На следующее утро Осберт и Гарольд уехали на охоту, оставив дом в замерзшей тишине. Лес встретил их величественным, безмолвным белоснежием. Каждый сук был одет в хрустальный иней, воздух звенел от мороза и был так чист, что резал легкие. След кабана, мощный и четкий, уходил в чащу. Азарт погони, древний и простой, на время выжег из Гарольда все думы о женах, долгах и угрозах. Были только звериный дух, летящий снег из-под копыт, лай собак и радостная, первобытная усталость в мышцах.
Загнали они секача на краю оврага, где сугробы были по пояс. Битва была короткой, яростной и кровавой. Кабан, загнанный в угол, бросался на собак, брызгая слюной и кровью, пока меткий выстрел Гарольда из лука не сразил его. Зверь рухнул в снег, окрашивая его алым. Они стояли над тушей, тяжело дыша, пар клубился изо рта, как у драконов. Усталые, пропахшие потом, кровью и хвоей, и счастливые — таким простым, мужским счастьем.
Именно в этот момент, когда они уже собирались грузить добычу, из-за деревьев выехали всадники. Трое. Во главе — молодой, с жестким, недобрым лицом, в кольчуге поверх теплой одежды. Гарольд узнал его: сын Эдрика Вульфстан
— Гарольд из Уэллсбери, — молодой воин не стал тратить время на приветствия. Голос его был плоским, как лезвие. — Не думай, что со смертью Эдрика все кончилось. Ничего не кончилось.
Гарольд медленно выпрямился, рука сама легла на рукоять ножа у пояса. Осберт сделал шаг в сторону, занимая позицию.
— Я ничего не знаю о твоей сестре. Об этом только Адам знал, да умер давно, — отрезал Гарольд.
— Мне плевать на ту шлюху, — холодно парировал Вульфстан. — Вы оскорбили честь моего отца. Будь я здесь раньше, вы бы ответили за всё уже тогда. Но, Гарольд сын Эадреда, попомни мои слова, придет время, и Уэллсбери хлебнет горя.

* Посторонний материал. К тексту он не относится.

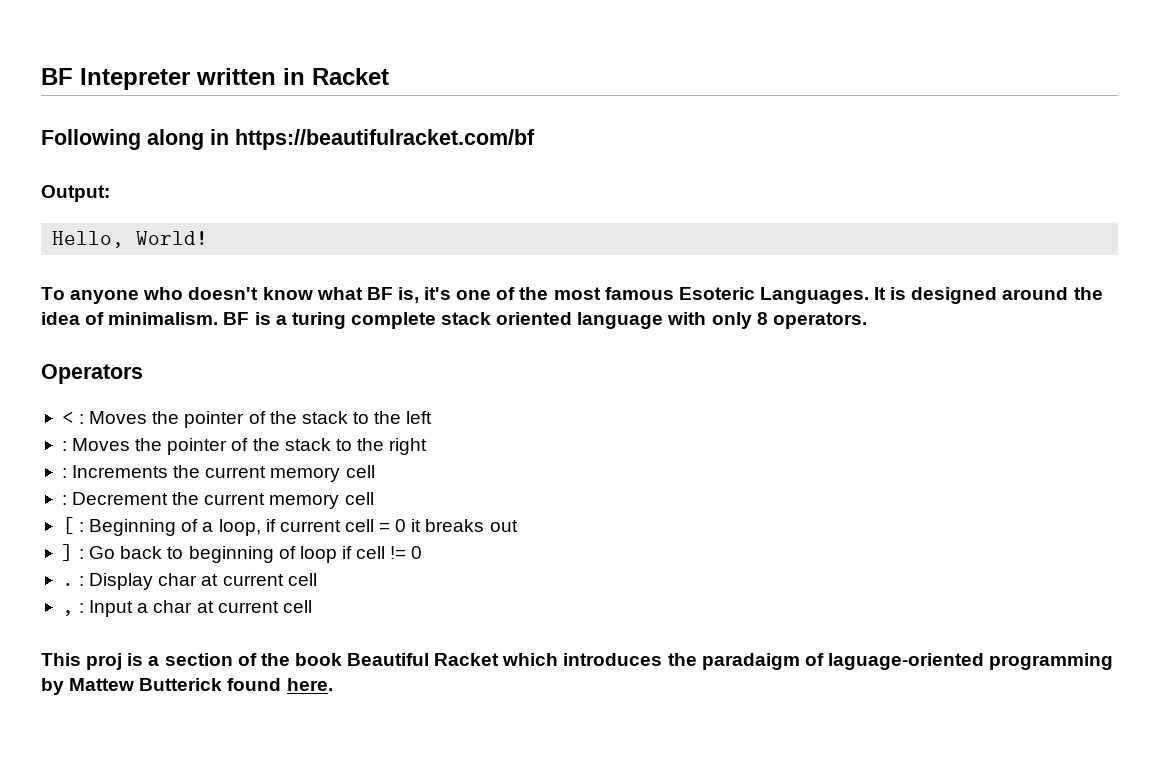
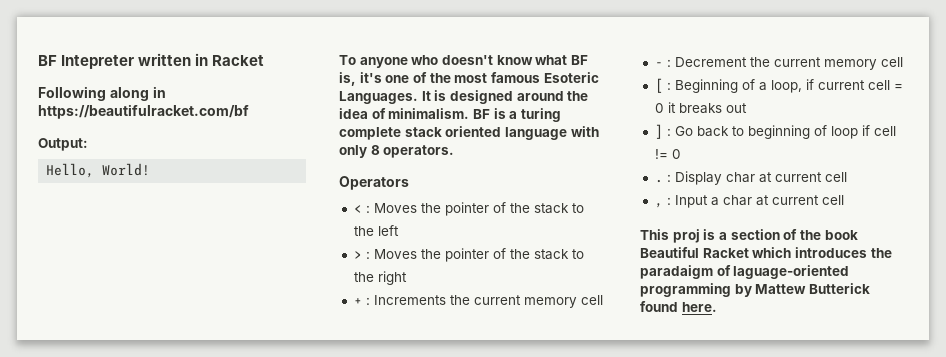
(433, 417) none -> [353,251,362,259] >
(428, 446) none -> [353,298,362,305] +
(375, 471) none -> [654,62,663,67] -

Твое благополучие — мираж. Мы его развеем.
— Угрожаешь? — Гарольд сделал шаг вперед, его внезапно вспыхнувшая ярость была жарче огня. — Убирайся с моих земель! Пока цел!
Молодой воин не дрогнул. Он лишь усмехнулся, коротко и беззвучно.
— Я предупредил. Не остановит меня ни твоя наемная свора, ни армия самого короля. Жди, Гарольд. Просто жди.
Он резко развернул коня и, не оглядываясь, скрылся в лесу за своими людьми. Звенящая тишина, наступившая после его слов, была страшнее любого шума. Даже счастливая усталость после охоты испарилась, оставив во рту вкус железа и тревоги.
Гарольд с силой плюнул на окровавленный снег.
— Болтовня запуганного щенка, — пробурчал он, но в голосе не было прежней уверенности.
Осберт, мрачно глядя в след уехавшим, лишь покачал головой.
— Щенки кусают за пятки не слаще старых волков, кузен. И растут они быстро.
Они молча погрузили тушу кабана. Радость от удачной охоты была безнадежно отравлена. И пока они ехали обратно в Уэллсбери, зимний лес вокруг казался уже не прекрасным и чистым, а полным скрытых, недобрых глаз.